Anthony Williams, CWT program manager, said events like this are important for Veterans who are trying to find employment.

“I believe an event like this lets Veterans know we are serious about helping them find employment,” he said. “Several Veterans said they didn’t have clothing to wear for interviews, so they never really tried to gain community employment.”

In the photo above, from left, Bob Davis, chief of Voluntary Services, Bryan Matthews, medical center director, a Men’s Wearhouse employee; Anthony Williams, Compensated Work Therapy Program Manager and another Men’s Wearhouse employee pose for a photo.

A Men’s Wearhouse employee measures a Veteran for a suit.

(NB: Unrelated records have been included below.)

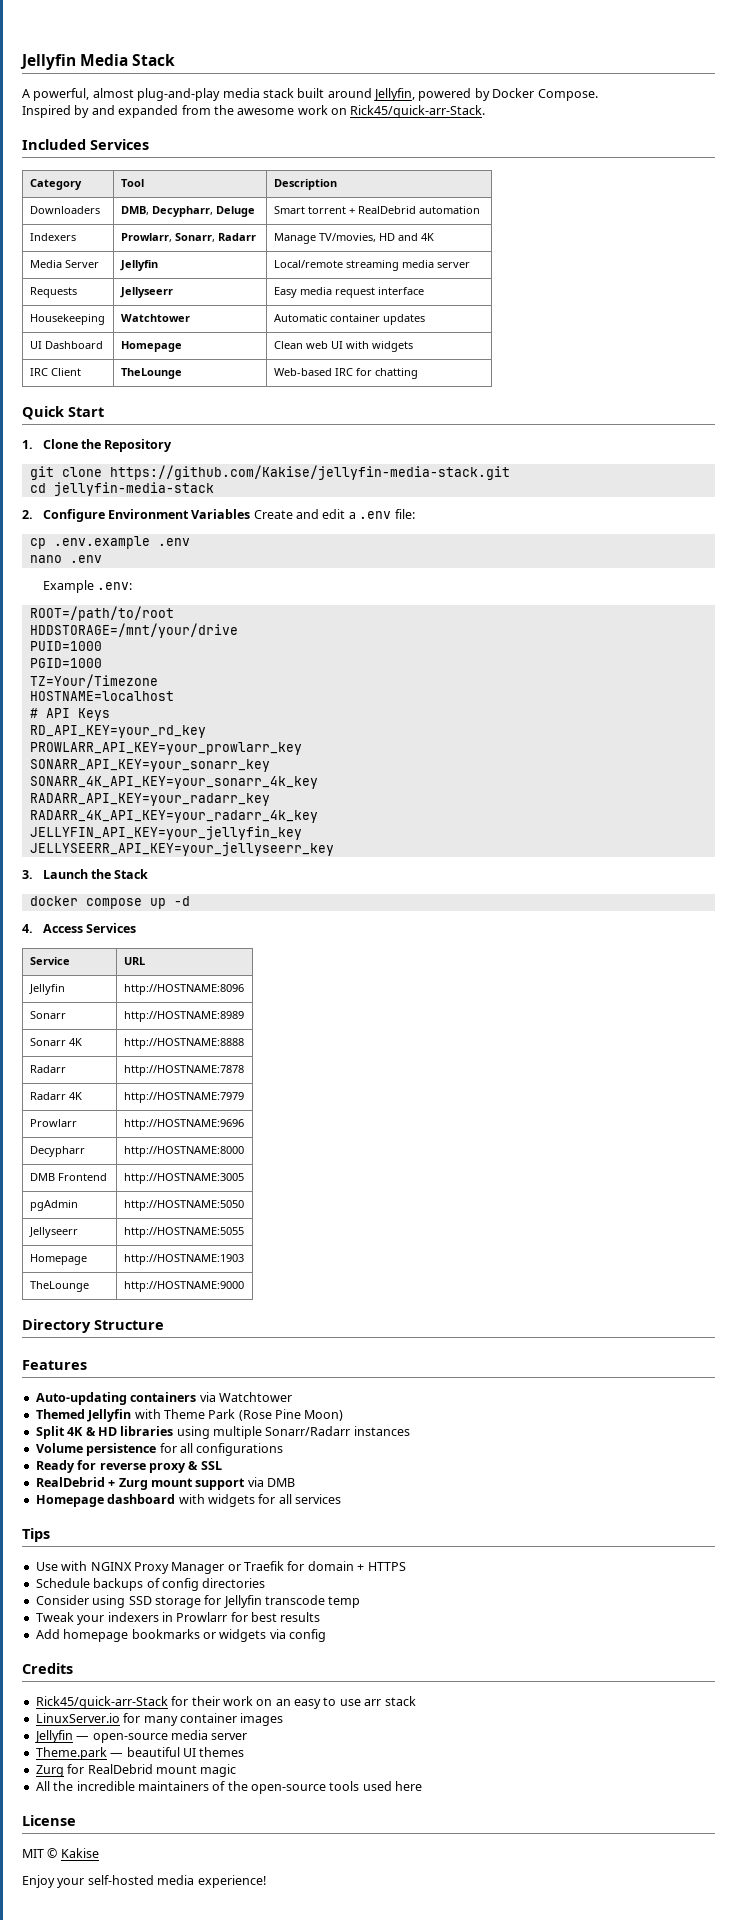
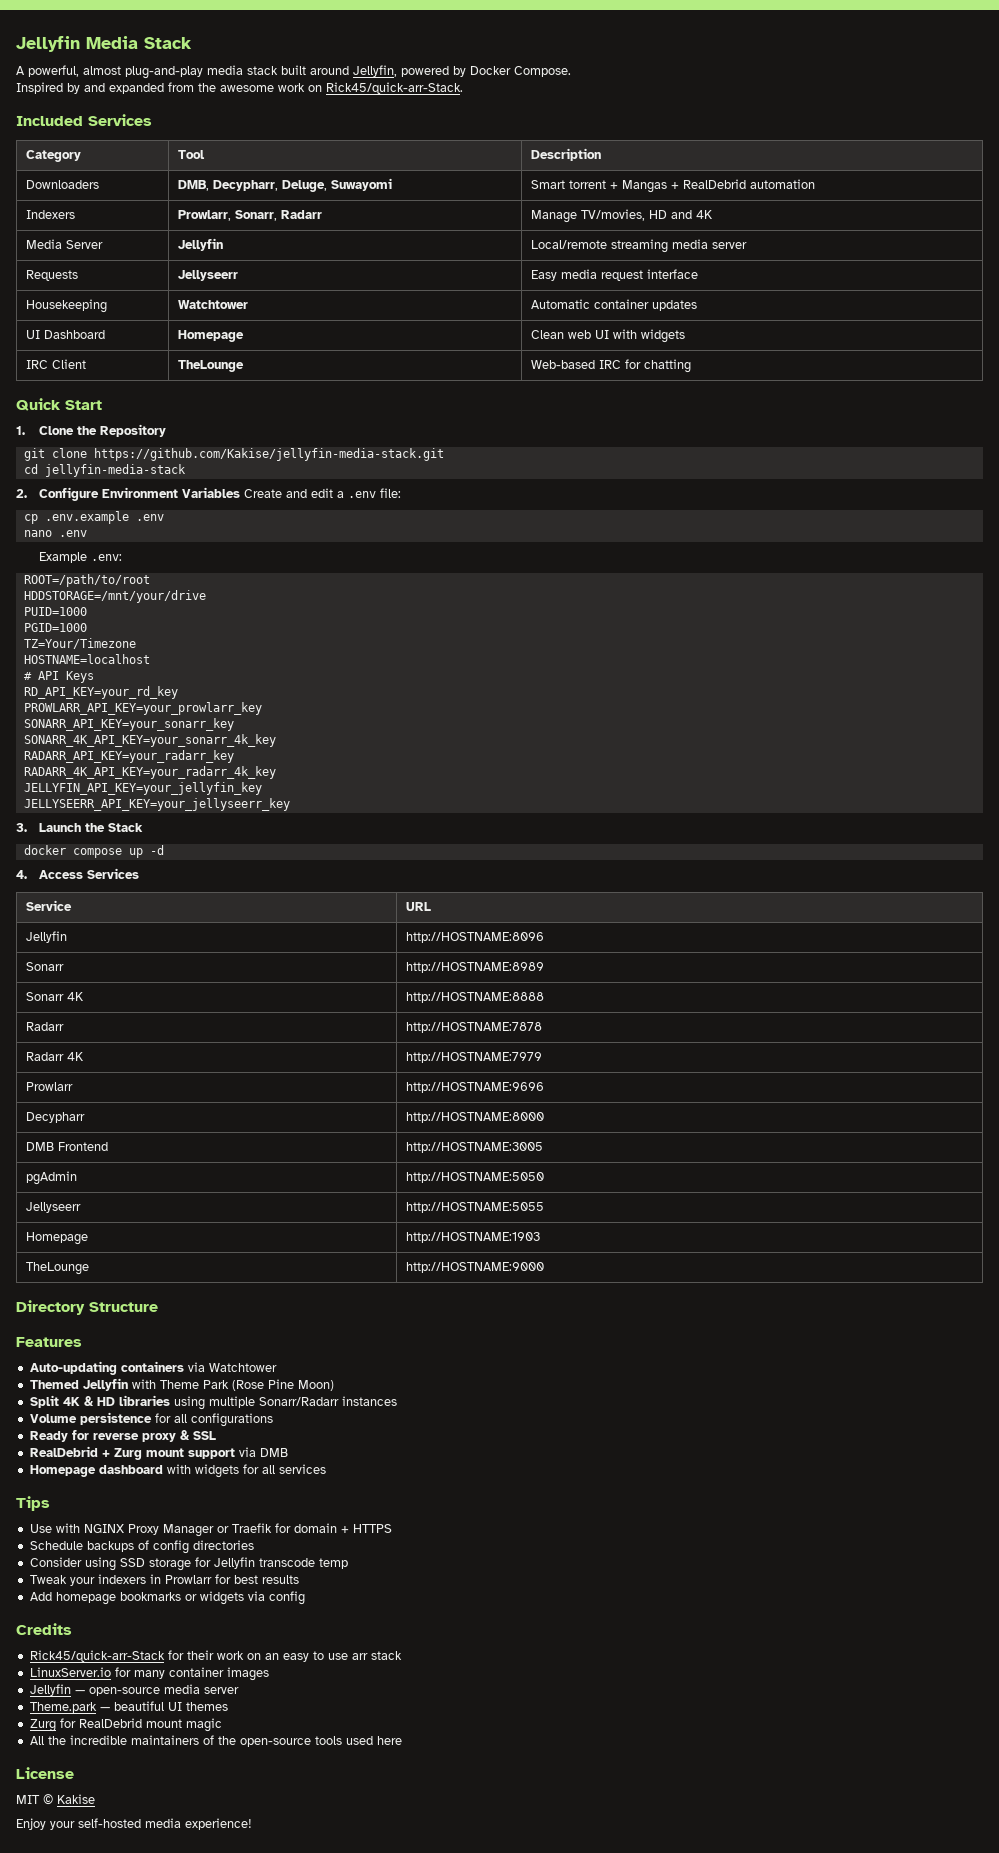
- Downloaders | DMB, Decypharr, Deluge | Smart torrent + RealDebrid automation
+ Downloaders | DMB, Decypharr, Deluge, Suwayomi | Smart torrent + Mangas + RealDebrid automation

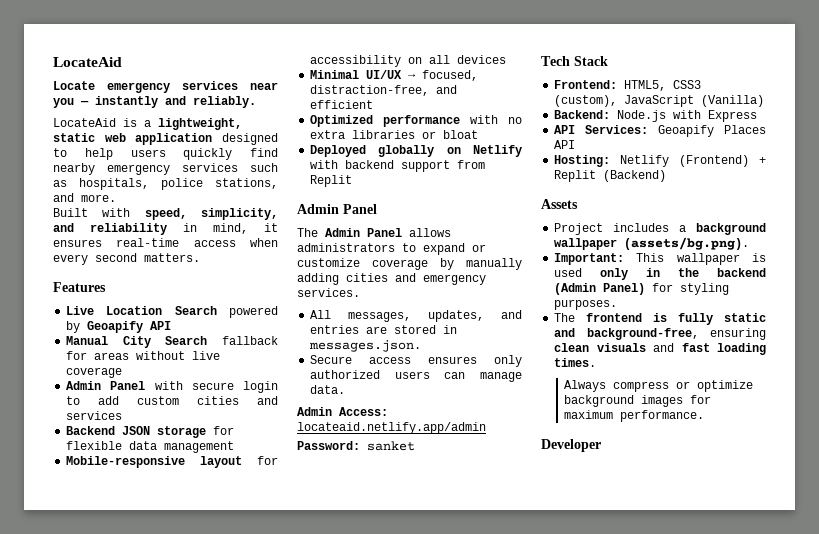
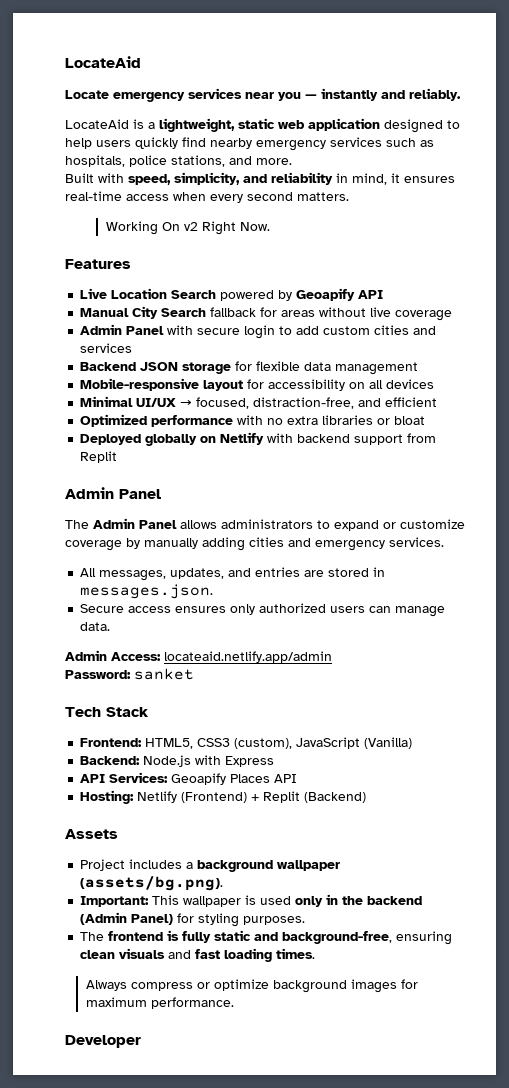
+ Working On v2 Right Now.

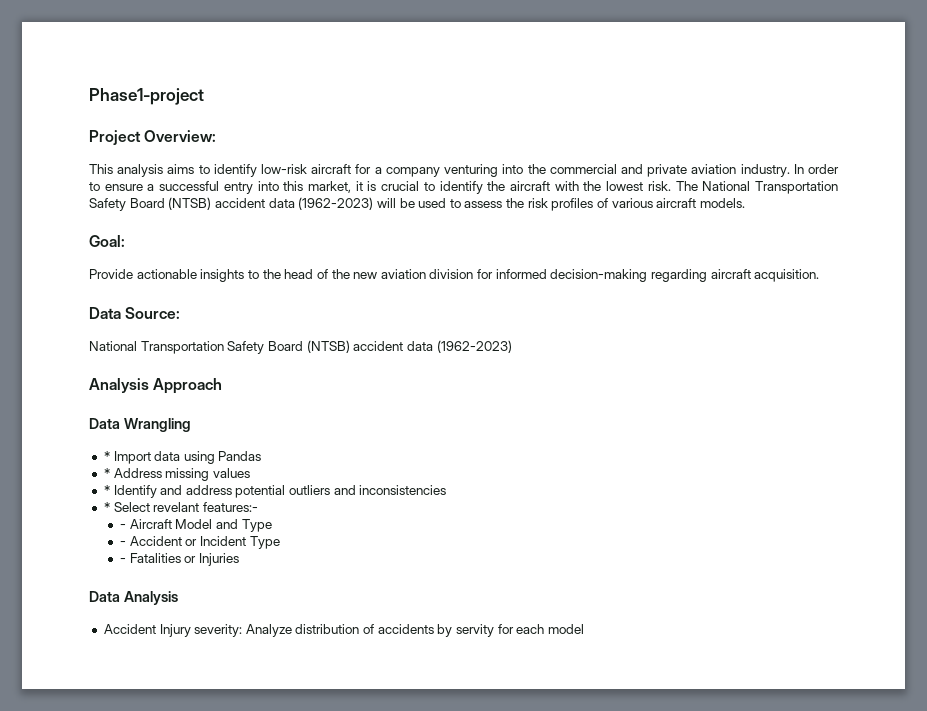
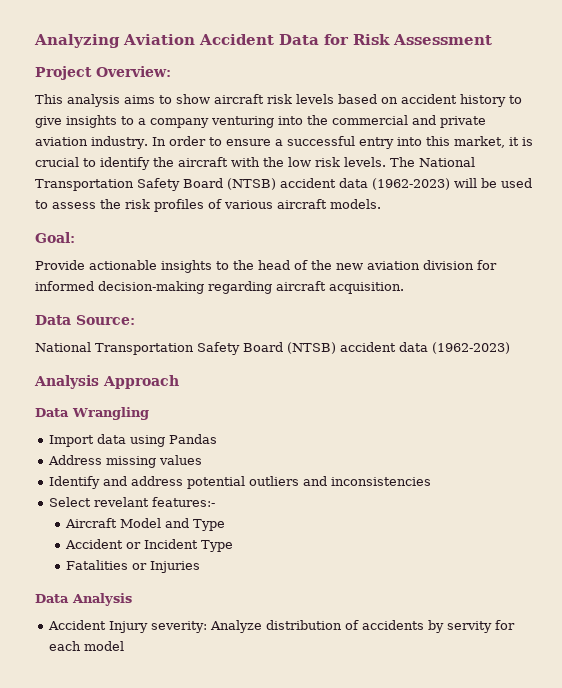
- Phase1-project
+ Analyzing Aviation Accident Data for Risk Assessment
- This analysis aims to identify low-risk aircraft for a company venturing into the commercial and private aviation industry.
+ This analysis aims to show aircraft risk levels based on accident history to give insights to a company venturing into the commercial and private aviation industry.
- In order to ensure a successful entry into this market, it is crucial to identify the aircraft with the lowest risk.
+ In order to ensure a successful entry into this market, it is crucial to identify the aircraft with the low risk levels.
- * Import data using Pandas
+ Import data using Pandas
- * Address missing values
+ Address missing values
- * Identify and address potential outliers and inconsistencies
+ Identify and address potential outliers and inconsistencies
- * Select revelant features:-
+ Select revelant features:-
- - Aircraft Model and Type
+ Aircraft Model and Type
- - Accident or Incident Type
+ Accident or Incident Type
- - Fatalities or Injuries
+ Fatalities or Injuries

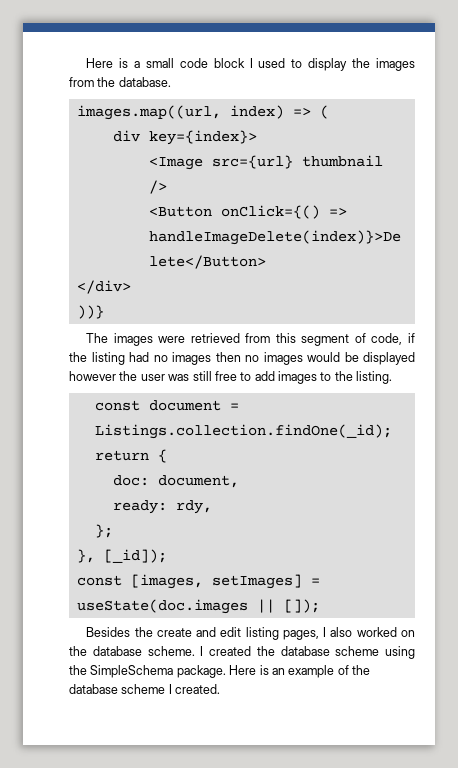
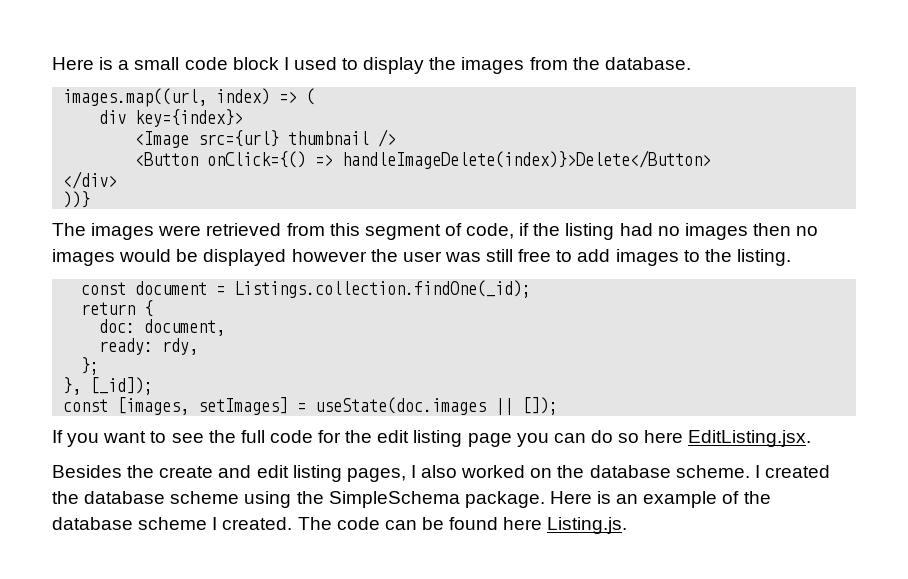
+ If you want to see the full code for the edit listing page you can do so here EditListing.jsx.
+ The code can be found here Listing.js.

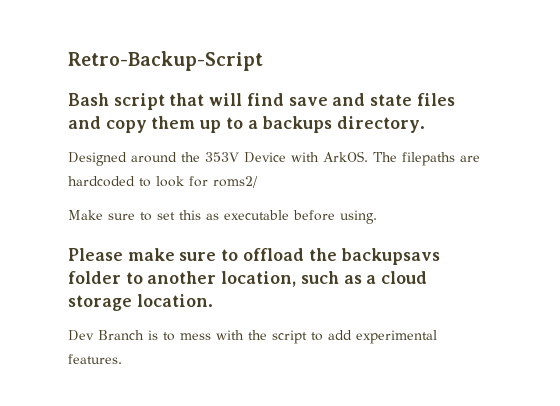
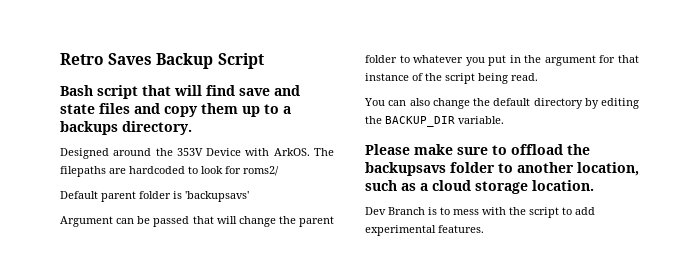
- Retro-Backup-Script
+ Retro Saves Backup Script
- Make sure to set this as executable before using.
+ Default parent folder is 'backupsavs'
+ Argument can be passed that will change the parent folder to whatever you put in the argument for that instance of the script being read.
+ You can also change the default directory by editing the BACKUP_DIR variable.

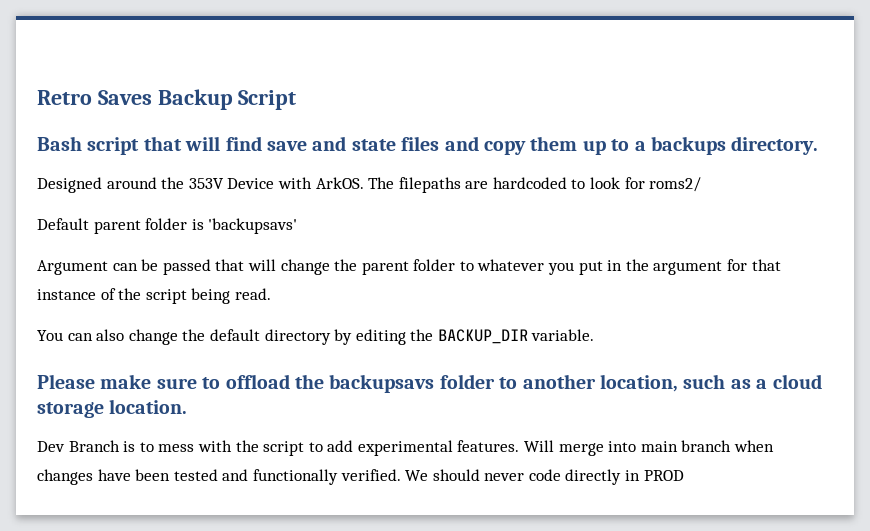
+ Will merge into main branch when changes have been tested and functionally verified. We should never code directly in PROD

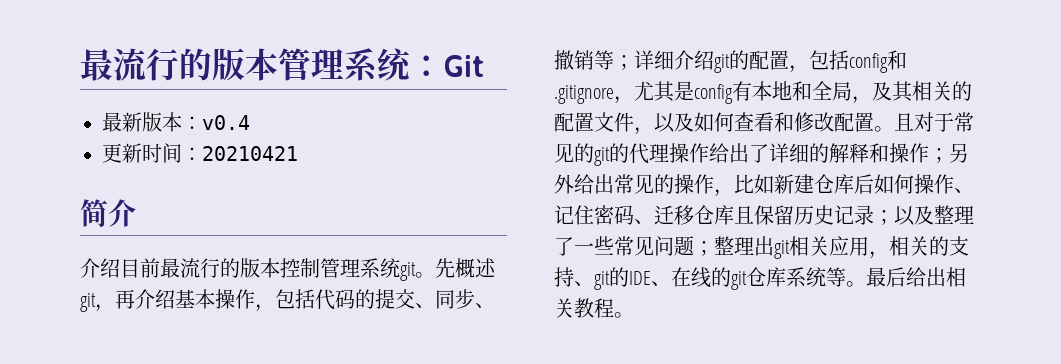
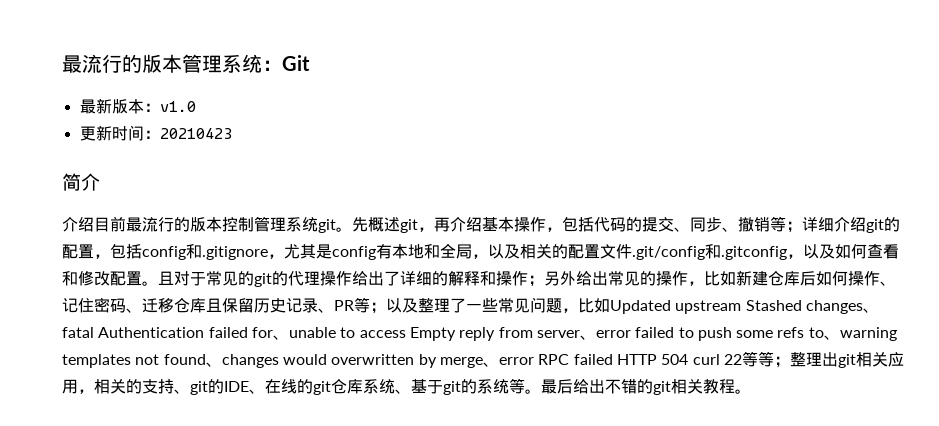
- 最新版本：v0.4
+ 最新版本：v1.0
- 更新时间：20210421
+ 更新时间：20210423
- 先概述git，再介绍基本操作，包括代码的提交、同步、撤销等；详细介绍git的配置，包括config和.gitignore，尤其是config有本地和全局，及其相关的配置文件，以及如何查看和修改配置。
+ 先概述git，再介绍基本操作，包括代码的提交、同步、撤销等；详细介绍git的配置，包括config和.gitignore，尤其是config有本地和全局，以及相关的配置文件.git/config和.gitconfig，以及如何查看和修改配置。
- 且对于常见的git的代理操作给出了详细的解释和操作；另外给出常见的操作，比如新建仓库后如何操作、记住密码、迁移仓库且保留历史记录；以及整理了一些常见问题；整理出git相关应用，相关的支持、git的IDE、在线的git仓库系统等。
+ 且对于常见的git的代理操作给出了详细的解释和操作；另外给出常见的操作，比如新建仓库后如何操作、记住密码、迁移仓库且保留历史记录、PR等；以及整理了一些常见问题，比如Updated upstream Stashed changes、fatal Authentication failed for、unable to access Empty reply from server、error failed to push some refs to、warning templates not found、changes would overwritten by merge、error RPC failed HTTP 504 curl 22等等；整理出git相关应用，相关的支持、git的IDE、在线的git仓库系统、基于git的系统等。
- 最后给出相关教程。
+ 最后给出不错的git相关教程。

Air Force Veteran grateful for VA and community support

Kyle was in transportation in the Air Force for eight years before separating back to civilian life. That transition didn’t go as well as he’d hoped.

“I went in the Air Force when I was 17 and got out when I was 25,” he said. “I felt this loss of identity that I never imagined.”

Decked out in his new suit, Kyle said he was thankful. “It means a lot, not just that the VA would do this, but to have the community come out and support us Veterans who are  struggling to get in the workforce. It just means a lot.”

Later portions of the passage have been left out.